10 Simple Rules for the Care and Feeding of Scientific Data
This article offers a short guide to the steps scientists can take to ensure that their data and associated analyses continue to be of value and to be recognized. In just the past few years, hundreds of scholarly papers and reports have been written on questions of data sharing, data provenance, research reproducibility, licensing, attribution, privacy, and more, but our goal here is not to review that literature. Instead, we present a short guide intended for researchers who want to know why it is important to "care for and feed" data, with some practical advice on how to do that.
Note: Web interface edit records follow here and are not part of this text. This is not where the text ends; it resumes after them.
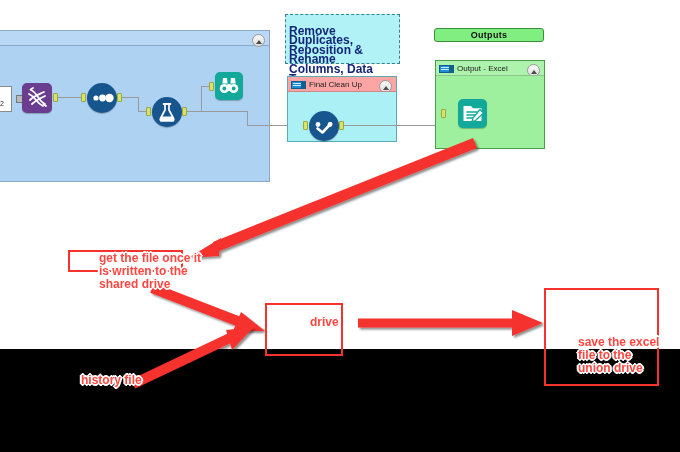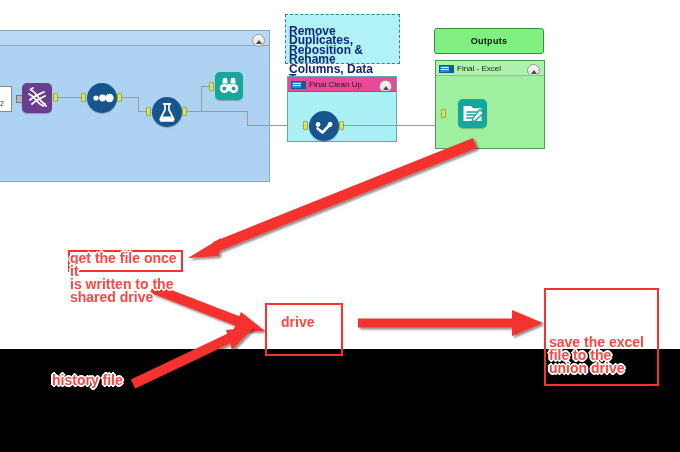--- a/index.html
+++ b/index.html
@@ -45,21 +45,21 @@
     border:1px solid #7c9aa5;
   }
   .tool-box.cyan{background:#aaf0f5;border-color:#5ea9b4;}
   .tool-box.green{background:#9ef09e;border-color:#4c9c4c;}
   .tb-title{
     height:15px;box-sizing:border-box;position:relative;
     font-size:8px;line-height:15px;color:#1b1b1b;
     padding-left:21px;border-bottom:1px solid rgba(0,0,0,.18);
     white-space:nowrap;overflow:hidden;
   }
-  .tool-box.cyan .tb-title{background:#ec4899;}
+  .tool-box.cyan .tb-title{background:#fca5a5;}
   .tool-box.green .tb-title{background:#adf2ad;}
   .tb-ico{
     position:absolute;left:3px;top:4px;width:15px;height:8px;
     background:#1a8fd6;border:1px solid #0f5f90;box-sizing:border-box;
   }
   .tb-ico::after{
     content:"";position:absolute;right:0px;top:-1px;width:4px;height:8px;
     background:#12608f;
   }
   .tb-ico::before{
@@ -115,26 +115,27 @@
     box-sizing:border-box;
   }
 
   
   .markup{position:absolute;inset:0;z-index:6;pointer-events:none;}
   .red-rect{
     position:absolute;border:2px solid #f6322d;box-sizing:border-box;
     background:transparent;
   }
   .red-text{
-    position:absolute;color:#ff4640;font-weight:bold;font-size:14px;
+    position:absolute;color:#ff4640;font-weight:bold;font-size:12px;
     line-height:13px;white-space:pre-line;
     text-shadow:
       1px 0 0 #fff,-1px 0 0 #fff,0 1px 0 #fff,0 -1px 0 #fff,
       1px 1px 0 #fff,-1px -1px 0 #fff,1px -1px 0 #fff,-1px 1px 0 #fff,
       2px 0 0 #fff,-2px 0 0 #fff,0 2px 0 #fff,0 -2px 0 #fff;
+    margin-left: 29px;
   }
   .markup svg{position:absolute;left:0;top:0;width:680px;height:452px;overflow:visible;}
 </style>
 </head>
 <body>
 
 <div id="stage">
 
   <div class="container-box" style="left:-10px;top:30px;width:280px;height:152px;">
     <div class="cb-title">
@@ -228,28 +229,28 @@
   <div class="node round" style="left:309px;top:111px;width:30px;height:30px;">
     <svg viewBox="0 0 30 30">
       <circle cx="9" cy="13.5" r="2.4" fill="#fff"></circle>
       <circle cx="21" cy="13.5" r="2.4" fill="#fff"></circle>
       <path d="M8.5 17.5 L13.5 21.5 L22 12.5" fill="none" stroke="#fff" stroke-width="2.6" stroke-linecap="round" stroke-linejoin="round"></path>
     </svg>
   </div>
   <div class="anchor" style="left:339px;top:121px;"></div>
   <div class="wire h" style="left:344px;top:125px;width:97px;"></div>
 
-  <div class="outputs-chip" style="left:434px;top:28px;width:110px;height:26px;">
+  <div class="outputs-chip" style="left:434px;top:28px;width:110px;height:14px;">
     <span>Outputs</span>
   </div>
 
   <div class="tool-box green" style="left:435px;top:60px;width:110px;height:89px;">
     <div class="tb-title">
       <span class="tb-ico"></span>
-      <span>Final - Excel</span>
+      <span>Output - Excel</span>
       <span class="collapse-btn"></span>
     </div>
   </div>
   <div class="anchor" style="left:441px;top:109px;"></div>
   <div class="node sq teal" style="left:458px;top:99px;width:29px;height:29px;">
     <svg viewBox="0 0 29 29">
       <path d="M5.5 7 L13 7 L15 9.2 L23.5 9.2 L23.5 22 L5.5 22 Z" fill="#ffffff"></path>
       <g stroke="#12a89a" stroke-width="1.5" stroke-linecap="round">
         <path d="M9 13 L20 13"></path>
           <path d="M9 16 L20 16"></path>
http://arxiv.org/abs/1401.2134

Joint Declaration of Data Citation Principles

Recently announced!  Completion of the “Joint Declaration of
Data Citation Principles”.  The Principles cover purpose, function and attributes of citations. They are reproduced briefly below.  More at: www.force11.org/datacitation


  1. Importance

    Data should be considered legitimate, citable products of research. Data citations should be accorded the same importance in the scholarly record as citations of other research objects, such as publications[1].
  2. Credit and Attribution

    Data citations should facilitate giving scholarly credit and normative and legal attribution to all contributors to the data, recognizing that a single style or mechanism of attribution may not be applicable to all data[2].
  3. Evidence

    In scholarly literature, whenever and wherever a claim relies upon data, the corresponding data should be cited[3].
  4. Unique Identification

    A data citation should include a persistent method for identification that is machine actionable, globally unique, and widely used by a community[4].
  5. Access

    Data citations should facilitate access to the data themselves and to such associated metadata, documentation, code, and other materials, as are necessary for both humans and machines to make informed use of the referenced data[5].
  6. Persistence

    Unique identifiers, and metadata describing the data, and its disposition, should persist --  even beyond the lifespan of the data they describe[6].
  7. Specificity and Verifiability 

    Data citations should facilitate identification of, access to, and verfication of the specific data that support a claim.  Citations or citation metadata should include information about provenance and fixity sufficient to facilitate verfiying that the specific timeslice, version and/or granular portion of data retrieved subsequently is the same as was originally cited[7].
  8. Interoperability and flexibility

    Data citation methods should be sufficiently flexible to accommodate the variant practices among communities, but should not differ so much that they compromise interoperability of data citation practices across communities[8].